● **What you will do**
Go through the lines below, tally those that include the word "Policies", and give only the tally.

(Stored data entries)
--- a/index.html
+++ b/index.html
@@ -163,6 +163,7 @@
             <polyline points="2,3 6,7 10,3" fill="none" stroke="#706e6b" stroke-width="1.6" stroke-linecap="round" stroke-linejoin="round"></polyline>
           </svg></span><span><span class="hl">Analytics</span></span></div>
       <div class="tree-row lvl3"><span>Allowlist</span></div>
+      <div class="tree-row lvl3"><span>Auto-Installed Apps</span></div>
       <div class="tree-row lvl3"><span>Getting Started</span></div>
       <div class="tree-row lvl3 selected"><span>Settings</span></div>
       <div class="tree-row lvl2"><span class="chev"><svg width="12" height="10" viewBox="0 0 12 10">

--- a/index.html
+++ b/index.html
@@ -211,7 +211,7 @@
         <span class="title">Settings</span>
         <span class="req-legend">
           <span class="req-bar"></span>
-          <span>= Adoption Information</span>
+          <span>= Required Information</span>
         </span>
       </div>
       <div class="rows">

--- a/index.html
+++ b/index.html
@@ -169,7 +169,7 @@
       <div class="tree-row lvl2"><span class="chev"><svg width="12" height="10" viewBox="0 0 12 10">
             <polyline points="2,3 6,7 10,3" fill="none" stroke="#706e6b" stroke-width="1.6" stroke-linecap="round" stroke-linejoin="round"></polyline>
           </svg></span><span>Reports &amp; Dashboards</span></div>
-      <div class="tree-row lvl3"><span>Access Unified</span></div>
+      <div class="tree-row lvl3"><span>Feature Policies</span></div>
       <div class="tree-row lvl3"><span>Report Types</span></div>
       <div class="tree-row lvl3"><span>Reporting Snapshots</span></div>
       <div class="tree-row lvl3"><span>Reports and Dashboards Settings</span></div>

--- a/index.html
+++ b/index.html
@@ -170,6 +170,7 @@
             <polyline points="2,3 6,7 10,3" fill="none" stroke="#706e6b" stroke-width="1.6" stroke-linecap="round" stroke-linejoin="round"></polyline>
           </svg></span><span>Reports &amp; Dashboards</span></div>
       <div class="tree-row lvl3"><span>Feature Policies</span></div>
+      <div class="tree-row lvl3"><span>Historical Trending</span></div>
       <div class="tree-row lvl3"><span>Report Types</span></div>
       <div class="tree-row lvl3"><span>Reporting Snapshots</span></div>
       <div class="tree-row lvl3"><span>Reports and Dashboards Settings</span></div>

● **Task result**
2